• **Data excerpts**:
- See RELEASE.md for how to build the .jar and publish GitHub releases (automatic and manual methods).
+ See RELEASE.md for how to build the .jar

==

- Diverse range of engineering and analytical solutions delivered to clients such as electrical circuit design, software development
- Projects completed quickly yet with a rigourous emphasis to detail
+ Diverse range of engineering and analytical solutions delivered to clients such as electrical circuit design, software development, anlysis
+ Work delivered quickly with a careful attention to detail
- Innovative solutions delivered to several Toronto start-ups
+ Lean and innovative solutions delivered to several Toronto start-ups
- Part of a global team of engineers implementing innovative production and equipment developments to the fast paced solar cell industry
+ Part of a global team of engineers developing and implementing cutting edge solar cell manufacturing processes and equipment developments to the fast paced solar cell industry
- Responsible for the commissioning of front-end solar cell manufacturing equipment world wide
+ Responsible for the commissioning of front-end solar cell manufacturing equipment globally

• **Exercise requirements**: Here the output must be the lines above from the line with "- Projects completed" to the line with "- Innovative solutions", both included, duplicated word for word and nothing else.

• **The answer**:
- Projects completed quickly yet with a rigourous emphasis to detail
+ Diverse range of engineering and analytical solutions delivered to clients such as electrical circuit design, software development, anlysis
+ Work delivered quickly with a careful attention to detail
- Innovative solutions delivered to several Toronto start-ups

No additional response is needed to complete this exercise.